Entre as 10 maiores economias do mundo, a de melhor desempenho nestes indicadores é a China, com uma inflação mais baixa combinada a menor desemprego e maior crescimento. A maioria das restantes tem, claramente, um pior desempenho que o Brasil no período. Mantém somente a inflação baixa e penaliza suas populações nos outros dois indicadores, ou sequer controla a inflação: cinco economias apresentaram inflação mais baixa (EUA, Alemanha, França, Itália, Reino Unido), mas pagaram a conta disto com taxas de desemprego maiores e crescimento menor, e uma (Rússia) apresentou inflação mais alta, crescimento mais baixo e maior desemprego. As duas restantes (não estamos considerando o Brasil), Japão e Índia, apresentaram melhor resultado em dois quesitos: o primeiro obteve inflação mais baixa com menor desemprego, mas pagou o preço com mais baixo crescimento e o segundo, inflação mais alta com maior crescimento e menor desemprego. Resumindo, das sete economias que obtiveram inflação mais baixa que o Brasil, apenas uma não pagou o preço com mais baixo crescimento ou mais alto desemprego: a China.

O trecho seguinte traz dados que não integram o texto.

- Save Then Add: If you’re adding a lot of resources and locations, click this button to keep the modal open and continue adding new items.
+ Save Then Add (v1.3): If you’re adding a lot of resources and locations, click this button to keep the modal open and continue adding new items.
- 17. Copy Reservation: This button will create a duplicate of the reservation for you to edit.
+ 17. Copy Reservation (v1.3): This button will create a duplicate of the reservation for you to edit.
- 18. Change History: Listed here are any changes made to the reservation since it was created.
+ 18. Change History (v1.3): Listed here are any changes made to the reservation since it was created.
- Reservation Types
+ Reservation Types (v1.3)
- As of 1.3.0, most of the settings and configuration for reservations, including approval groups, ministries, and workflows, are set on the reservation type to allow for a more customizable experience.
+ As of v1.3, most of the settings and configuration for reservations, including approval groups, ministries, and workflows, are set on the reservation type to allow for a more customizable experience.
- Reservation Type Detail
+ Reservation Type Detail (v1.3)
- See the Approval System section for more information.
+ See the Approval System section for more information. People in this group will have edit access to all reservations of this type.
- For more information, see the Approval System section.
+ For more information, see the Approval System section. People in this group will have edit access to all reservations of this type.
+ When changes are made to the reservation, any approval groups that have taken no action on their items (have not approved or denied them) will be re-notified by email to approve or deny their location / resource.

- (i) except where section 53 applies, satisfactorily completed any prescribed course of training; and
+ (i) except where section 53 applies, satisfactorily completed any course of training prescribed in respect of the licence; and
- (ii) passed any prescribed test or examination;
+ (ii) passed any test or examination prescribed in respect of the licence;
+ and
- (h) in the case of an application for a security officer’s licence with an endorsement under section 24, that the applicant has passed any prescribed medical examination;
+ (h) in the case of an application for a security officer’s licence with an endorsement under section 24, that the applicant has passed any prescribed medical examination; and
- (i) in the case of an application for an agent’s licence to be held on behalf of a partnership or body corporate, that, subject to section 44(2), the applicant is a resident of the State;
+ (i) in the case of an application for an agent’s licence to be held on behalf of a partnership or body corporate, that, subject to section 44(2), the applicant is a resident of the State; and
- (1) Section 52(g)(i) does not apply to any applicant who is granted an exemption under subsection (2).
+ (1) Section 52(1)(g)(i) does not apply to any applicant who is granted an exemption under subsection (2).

Taxa de Inflação no pós-crise de 2008 – 10 maiores economias do mundo
ANDRÉ PASSOS - TABELA INFLAÇÃO

Taxa de Desemprego no pós-crise de 2008 – 10 maiores economias do mundo
ANDRÉ PASSOS - TABELA - DESEMPREGO

Como o crescimento econômico é base para o emprego, como sem emprego não há renda para dar conta das despesas necessárias à vida do ser humano e como um mau desempenho no controle da inflação torna mais difícil adquirir os bens e serviços que se necessita ou deseja, a agenda da política econômica (especialmente fiscal e monetária) tem que balancear seus objetivos levando em conta os três indicadores nos estreitos limites estruturais da economia nacional e da conjuntura internacional.

A resposta à questão que fizemos no terceiro parágrafo é, então: “o que ocorre no Brasil está dentro do contexto internacional”. Mais, dada a situação estamos com uma performance acima de outros países do mesmo porte no pós-crise de 2008.

Para concluir. Em 1977, 37 anos atrás, o Congresso americano estabeleceu quais os objetivos de sua política econômica, através de uma emenda do Congresso americano ao “The Federal Reserve Act”. Este statement ficou conhecido como Dual Mandate. Eis a emenda:

“The Board of Governors of the Federal Reserve System and the Federal Open Market Committee shall maintain long run growth of the monetary and credit aggregates commensurate with the economy’s long run potential to increase production, so as to promote effectively the goals of maximum employment, stable prices and moderate long-term interest rates.”1

Estavam, e ainda estão certos. Não faz mais nenhum sentido medir a saúde de uma economia por seu desempenho em um único indicador, seja ele taxa de inflação, crescimento ou emprego. É preciso medi-la, no mínimo, já que poderíamos incorporar outros indicadores mais, levando em conta a melhor combinação dos três a cada momento histórico. Aliás, está mais do que na hora de modificar o nosso sistema de metas de inflação, baseado unicamente na meta de stable prices e incorporar, formal e definitivamente, a outra ponta: maximum employment and moderate long-term rates.

1 “O Conselho de Governadores do Sistema da Reserva Federal e o Comitê Federal de Mercado Aberto deverão manter o crescimento de longo prazo dos agregados monetários e de crédito concomitante ao potencial de longo prazo da economia para aumentar a produção, de modo a promover eficazmente os objetivos de emprego máximo, preços estáveis e taxas de juros de longo prazo moderadas.”